In their lawsuit, filed Friday in U.S. District Court, New Yorkers Clifton Mallery and spouse Amnau Karam Eele have accused two people who identified themselves as writers from the NBC procedural Crossing Jordan of taking copies of the couple's work from a 2005 exhibition at NYC's Hunter College.
On Heroes, recovering heroin addict Isaac Mendez (Santiago Cabrera) has discovered that he has the ability to slip into a trance and paint scenes from events that haven't happened yet—a shadowy menace stalking the cheerleader, two lovers sharing a kiss, a nuclear bomb/superhuman-who-can't-control-his-radiation obliterating Manhattan, etc.
According to Mallery and Karam Eele, Isaac on NBC's hit drama is "strikingly similar" to the character they created in their story and artwork—an artist who paints the future, including the destruction of two prominent New York buildings.
Meanwhile, NBC is standing behind Heroes creator and executive producer Tim Kring, whose comic-book-inspired show has become a breakout hit for the Peacock Network and saved it from total scripted-series embarrassment last fall. (Kring is also the creator of and an executive producer on Crossing Jordan.)
"We intend to defend [the lawsuit] vigorously and expect to prevail," NBC said in a statement.
Heroes was also picked on last year by a garbage disposal maker that objected to an alleged depiction of its appliance as a hand-mangling accident waiting to happen.
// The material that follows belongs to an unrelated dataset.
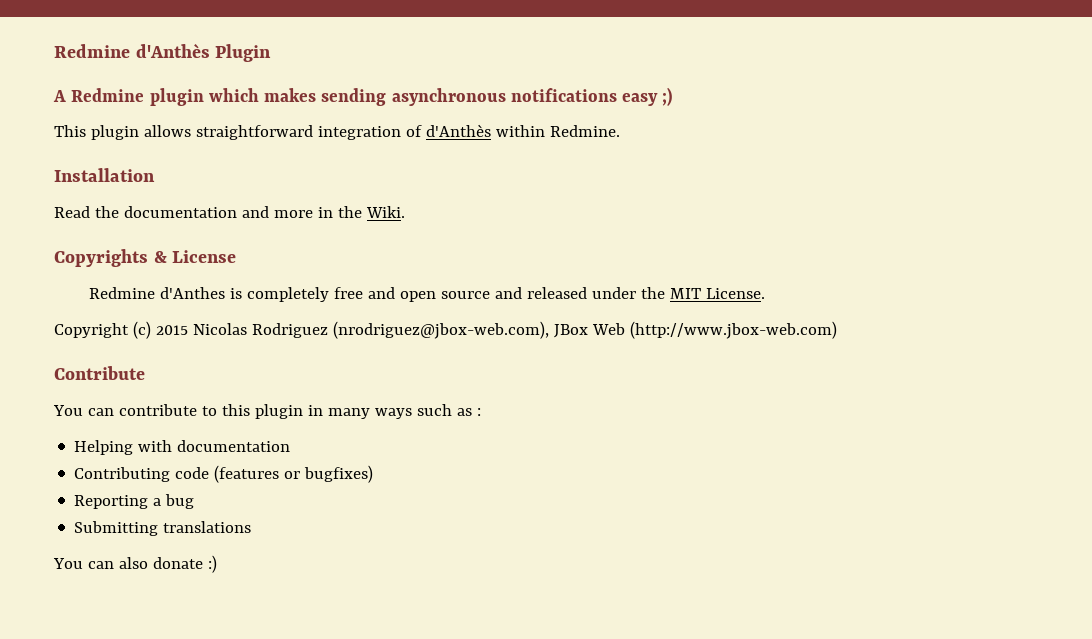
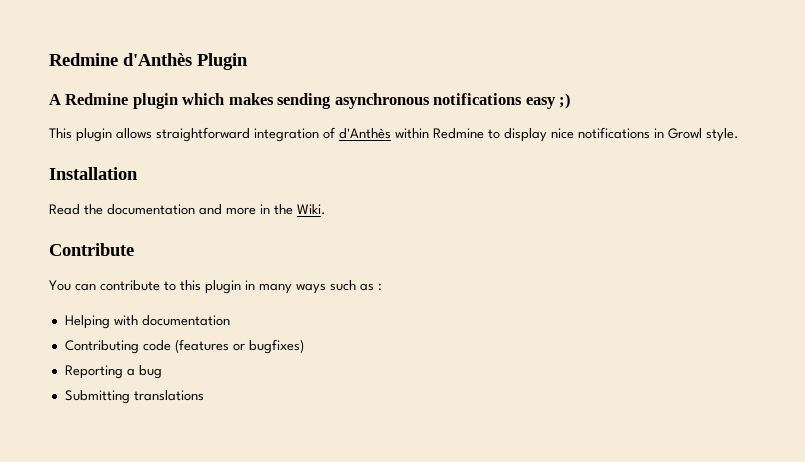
[549,125,620,137] Redmine. -> [433,127,739,142] Redmine to display nice notifications in Growl style.
[54,249,237,267] [89,287,766,302] [54,321,837,339] // Copyrights & License // Redmine d'Anthes is completely free and open source and released under the MIT License. // Copyright (c) 2015 Nicolas Rodriguez (nrodriguez@jbox-web.com), JBox Web (http://www.jbox-web.com) -> (326, 209) none
[53,555,217,573] // You can also donate :) -> (204, 395) none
Emerson, which is based in St. Louis, sued NBC in October after Claire (Hayden Panettiere), anxious to prove her healing capabilities, stuck her hand in an In-Sink-Erator disposal and pulled out a bloody stump. The company stated that NBC didn't have the right to display the trademarked appliance and that the scene cast the disposal in "an unsavory light, irreparably tarnishing the product."
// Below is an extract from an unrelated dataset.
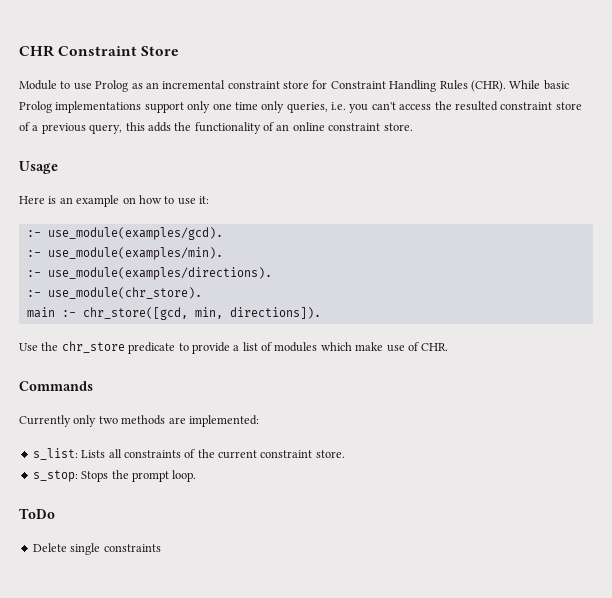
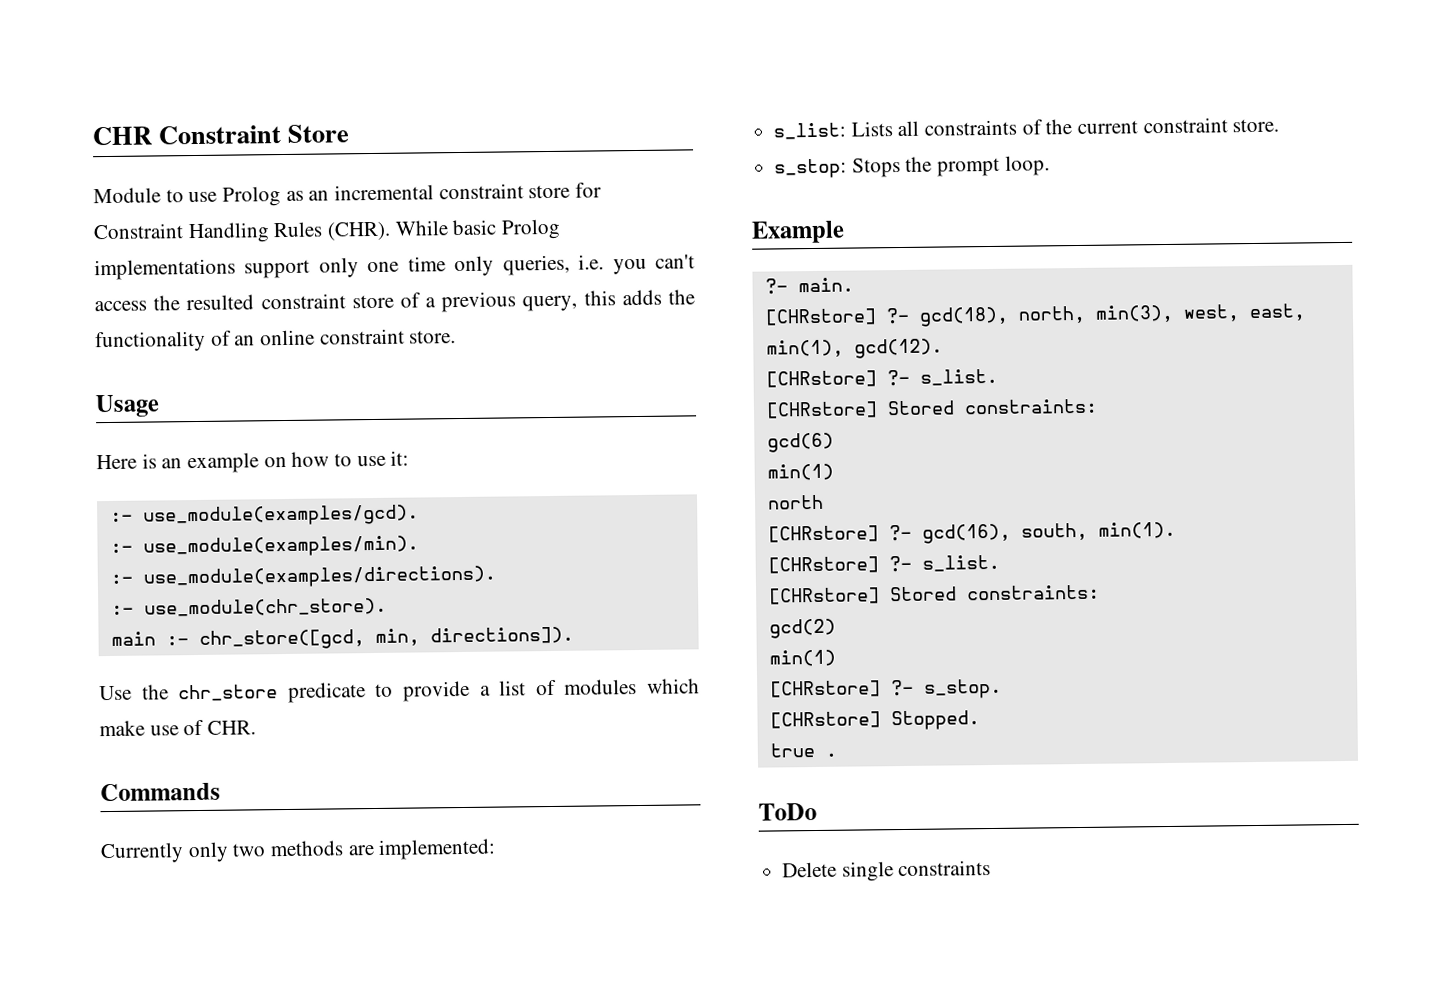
(197, 476) none -> [751,220,845,244] [764,277,854,295] [764,303,1306,327] [765,338,943,359] [765,368,998,388] [765,398,1098,419] [766,432,834,453] [766,463,834,481] [766,494,824,510] [767,521,1176,544] [767,554,1000,574] [768,584,1100,605] [768,618,836,639] [768,649,836,667] [769,678,1002,699] [769,710,980,731] [769,743,837,758] // Example // ?- main. // [CHRstore] ?- gcd(18), north, min(3), west, east, min(1), gcd(12). // [CHRstore] ?- s_list. // [CHRstore] Stored constraints: // gcd(6) // min(1) // north // [CHRstore] ?- gcd(16), south, min(1). // [CHRstore] ?- s_list. // [CHRstore] Stored constraints: // gcd(2) // min(1) // [CHRstore] ?- s_stop. // [CHRstore] Stopped. // true .

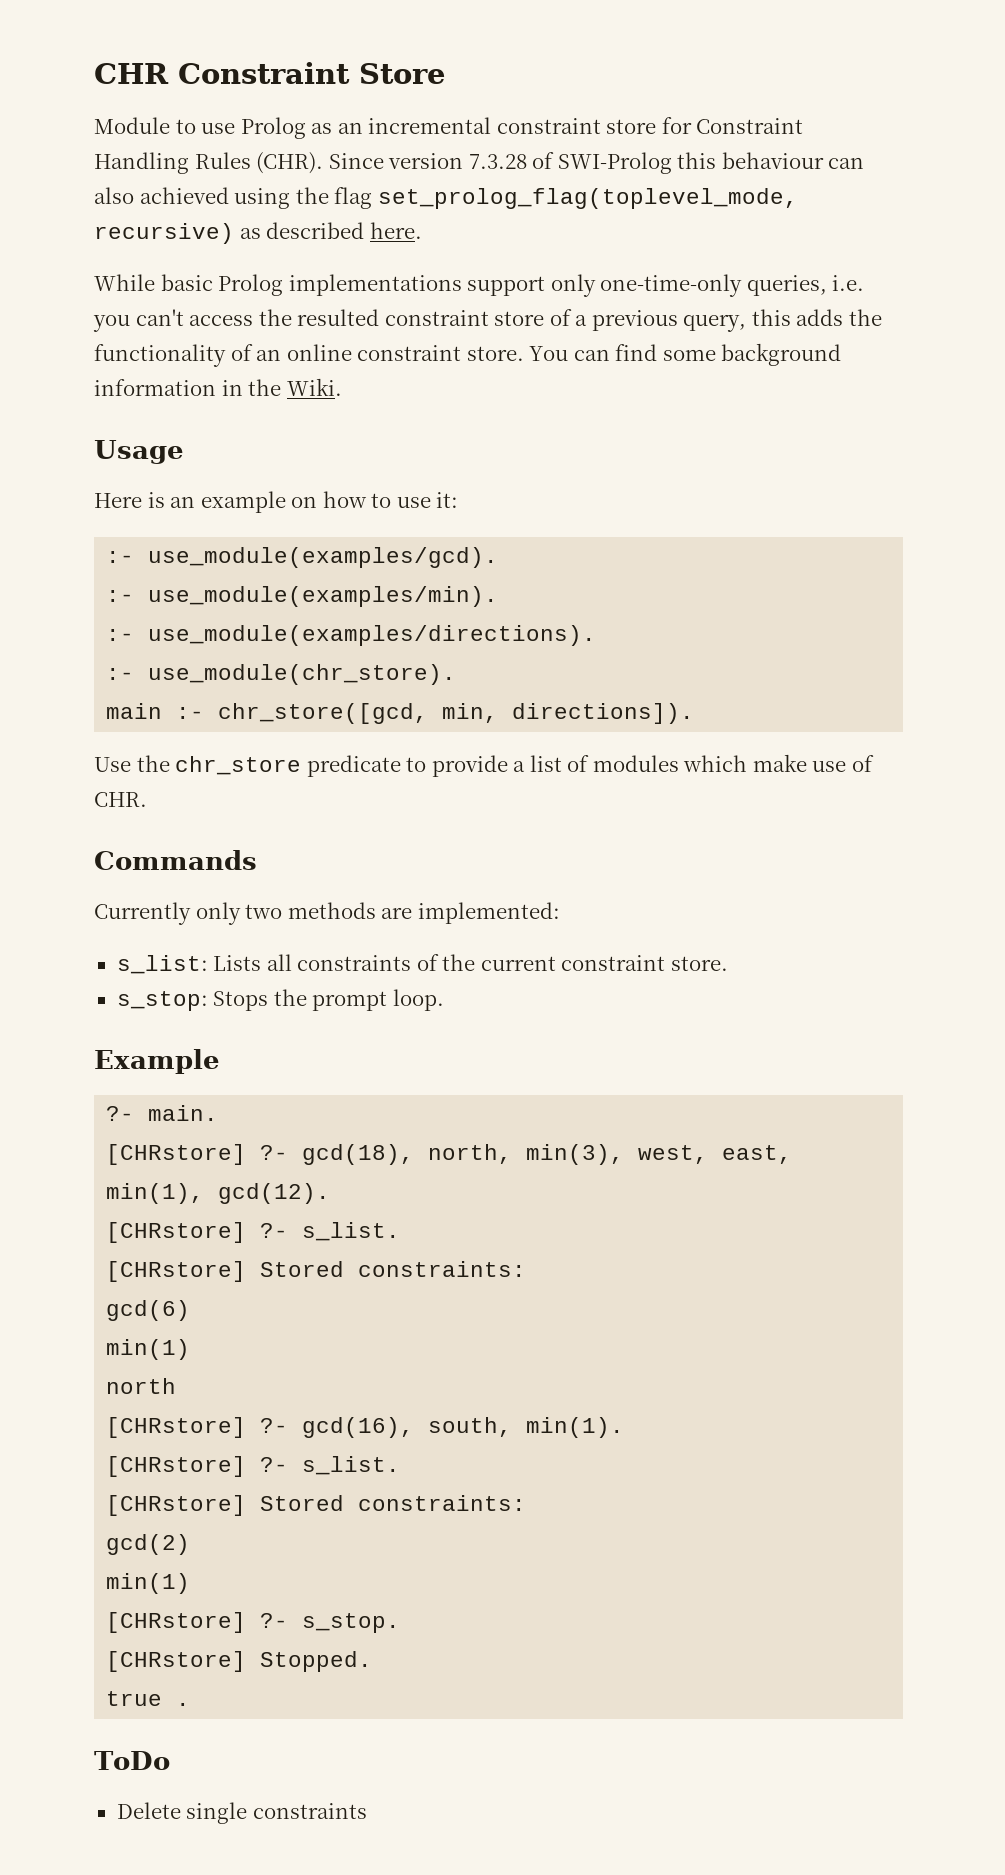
(392, 231) none -> [328,152,865,174] [94,187,798,209] [94,222,422,244] Since version 7.3.28 of SWI-Prolog this behaviour can also achieved using the flag set_prolog_flag(toplevel_mode, recursive) as described here. //
[367,255,495,277] one time only -> [600,274,743,297] one-time-only
(457, 337) none -> [529,343,842,366] [94,378,342,396] You can find some background information in the Wiki.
Luckily for Emerson, Claire has since moved on to bigger things, like getting splayed open for an autopsy and then shot in the chest (in unrelated incidents).
Meanwhile, Heroes returns to the airwaves Apr. 23, having left off several weeks ago with Sylar (Zachary Quinto) cutting into Peter's (Milo Ventimiglia) head as Mohinder (Sendhil Ramamurthy), who's been pinned to the ceiling, looks on.